MSF évoque des razzias de couverture "comme par hasard, pendant les vacances". "C’est la même situation qu’en août pendant les congés, où les autorités avaient visiblement pour instruction de ne plus voir de camps dans Paris", déplore auprès de LCI Corinne Torre, coordinatrice de projet de l’association. 


Les situations évoquées se situent notamment aux abords du centre parisien de "premier accueil" pour migrants, qui a ouvert le 10 novembre. Plus de 2.200 hommes seuls y ont été hébergés depuis lors, pour une durée de cinq à dix jours, mais il affiche complet. L'État et la Ville de Paris ont promis 200 places supplémentaires.  "Le centre d’accueil de la Chapelle est blindé", déplore la coordinatrice de MSF. "C’est un vrai souci car il y a une queue tous les jours, environ 100 à 150 personnes tentent de rentrer", estime-t-elle. Et, de plus en plus souvent, la tension grimpe, chez ces migrants qui attendent là depuis parfois plusieurs jours, comme le montre cette vidéo de Taranis News, un média alternatif, qui a filmé une ouverture du centre, un matin à 8 h. Les places sont chichement comptées : 20 minutes après leur ouverture, les portes se referment, une chaîne est installée sur les barrières. Et les autres restent sur le carreau, étroitement surveillés.

"Il y a un réel problème de triage dans cette file", estime Corinne Torre. "Ce sont un peu les premiers arrivés, premiers servis. Du coup, beaucoup passent toute la nuit dans le froid à attendre. Mais il arrive que les policiers dispersent la file. Il faut recommencer.

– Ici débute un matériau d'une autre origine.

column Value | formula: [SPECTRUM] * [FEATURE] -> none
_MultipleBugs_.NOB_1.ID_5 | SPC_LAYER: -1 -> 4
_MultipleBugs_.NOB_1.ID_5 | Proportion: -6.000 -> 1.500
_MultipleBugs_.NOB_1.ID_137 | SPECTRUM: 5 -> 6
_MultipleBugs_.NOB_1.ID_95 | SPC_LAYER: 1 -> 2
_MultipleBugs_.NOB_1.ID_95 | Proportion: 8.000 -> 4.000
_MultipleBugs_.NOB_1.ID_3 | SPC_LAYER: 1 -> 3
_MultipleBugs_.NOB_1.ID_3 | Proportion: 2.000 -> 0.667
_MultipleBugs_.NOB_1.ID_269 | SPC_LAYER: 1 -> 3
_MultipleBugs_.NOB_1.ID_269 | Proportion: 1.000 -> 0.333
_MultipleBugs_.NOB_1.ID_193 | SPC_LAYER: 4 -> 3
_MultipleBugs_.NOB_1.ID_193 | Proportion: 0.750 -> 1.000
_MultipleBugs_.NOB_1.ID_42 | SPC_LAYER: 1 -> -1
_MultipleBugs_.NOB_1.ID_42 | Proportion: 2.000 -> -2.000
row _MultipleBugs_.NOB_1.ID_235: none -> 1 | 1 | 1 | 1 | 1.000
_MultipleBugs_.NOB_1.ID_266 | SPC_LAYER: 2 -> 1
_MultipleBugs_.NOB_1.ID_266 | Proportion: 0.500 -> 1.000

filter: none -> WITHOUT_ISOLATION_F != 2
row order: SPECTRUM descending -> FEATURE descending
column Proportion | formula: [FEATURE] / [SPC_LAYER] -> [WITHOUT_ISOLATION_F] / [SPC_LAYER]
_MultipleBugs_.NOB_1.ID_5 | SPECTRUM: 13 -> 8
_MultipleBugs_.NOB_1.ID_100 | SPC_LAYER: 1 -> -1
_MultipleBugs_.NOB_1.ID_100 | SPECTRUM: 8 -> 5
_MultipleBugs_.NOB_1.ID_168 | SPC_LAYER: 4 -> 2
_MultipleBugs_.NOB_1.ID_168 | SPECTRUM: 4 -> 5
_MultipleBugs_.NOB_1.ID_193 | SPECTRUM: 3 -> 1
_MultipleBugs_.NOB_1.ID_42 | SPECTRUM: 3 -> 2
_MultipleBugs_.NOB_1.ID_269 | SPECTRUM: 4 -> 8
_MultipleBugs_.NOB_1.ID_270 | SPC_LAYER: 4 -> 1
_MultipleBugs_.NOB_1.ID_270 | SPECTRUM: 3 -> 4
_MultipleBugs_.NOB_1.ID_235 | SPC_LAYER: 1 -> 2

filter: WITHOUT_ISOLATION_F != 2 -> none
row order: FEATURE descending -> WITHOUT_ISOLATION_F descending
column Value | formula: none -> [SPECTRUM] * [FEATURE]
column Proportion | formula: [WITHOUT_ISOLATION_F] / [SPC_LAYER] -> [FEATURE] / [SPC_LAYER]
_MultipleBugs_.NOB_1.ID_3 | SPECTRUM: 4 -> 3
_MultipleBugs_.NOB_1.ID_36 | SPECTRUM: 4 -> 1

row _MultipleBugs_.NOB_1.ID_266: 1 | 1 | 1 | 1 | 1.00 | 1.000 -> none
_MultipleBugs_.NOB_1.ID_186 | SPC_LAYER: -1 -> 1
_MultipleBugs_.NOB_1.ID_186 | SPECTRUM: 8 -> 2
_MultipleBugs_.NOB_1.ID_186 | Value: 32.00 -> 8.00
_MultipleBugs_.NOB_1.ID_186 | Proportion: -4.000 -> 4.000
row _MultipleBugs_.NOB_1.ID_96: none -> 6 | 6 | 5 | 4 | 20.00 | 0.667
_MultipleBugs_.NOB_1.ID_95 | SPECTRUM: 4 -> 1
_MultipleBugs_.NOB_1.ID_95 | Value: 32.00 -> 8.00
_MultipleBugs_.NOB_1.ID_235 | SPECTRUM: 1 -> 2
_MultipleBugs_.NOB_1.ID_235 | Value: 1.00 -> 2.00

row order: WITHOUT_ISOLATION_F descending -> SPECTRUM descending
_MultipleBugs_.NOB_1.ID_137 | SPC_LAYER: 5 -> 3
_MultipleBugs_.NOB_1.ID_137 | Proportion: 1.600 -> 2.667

La tension grimpe, comme il n’y a pas assez de place pour tout le monde. Les policiers interviennent très souvent pour gazer et calmer quand ça s’agite."


Mais du coup, dans l’attente d’une place, les migrants restent aux alentours. Et MSF est formel : "La police a très clairement des instructions pour qu’on ne voit pas trop les migrants. Dans la queue, ils obligent les gens à rester debout, ils ne veulent pas les voir allongés et veulent éviter qu’ils s’installent."  

On frise la catastrophe si cela continueCorinne Torre, coordinatrice chez MSF

Plus encore, MSF dénonce des "descentes de policiers", notamment dans le secteur de la Halle Pajol, quelques centaines de mètres plus loin, pour emmener les couvertures des migrants.   "Ces descentes ont eu lieu à peu près tous les jours, à partir du 31 décembre, et jusqu’à jeudi dernier", rapporte Corinne Torre. "Comme si les policiers avaient besoin de nettoyer ou faire en sorte que le matin, il n’y ait plus personne." MSF indique également avoir eu des témoignages de patients. "On a aussi vu passer 8 personnes en état d’hypothermie, complètement gelées. C'est scandaleux. On frise la catastrophe si cela continue."


Une source policière expliquait cette semaine que les interventions de la police étaient destinées à "éviter la reconstitution de campements". Le centre d'accueil a été mis en place précisément pour mettre fin au cycle qui a vu s'enchaîner la création et le démantèlement d'une trentaine de campements dans le nord de la capitale depuis l'an dernier.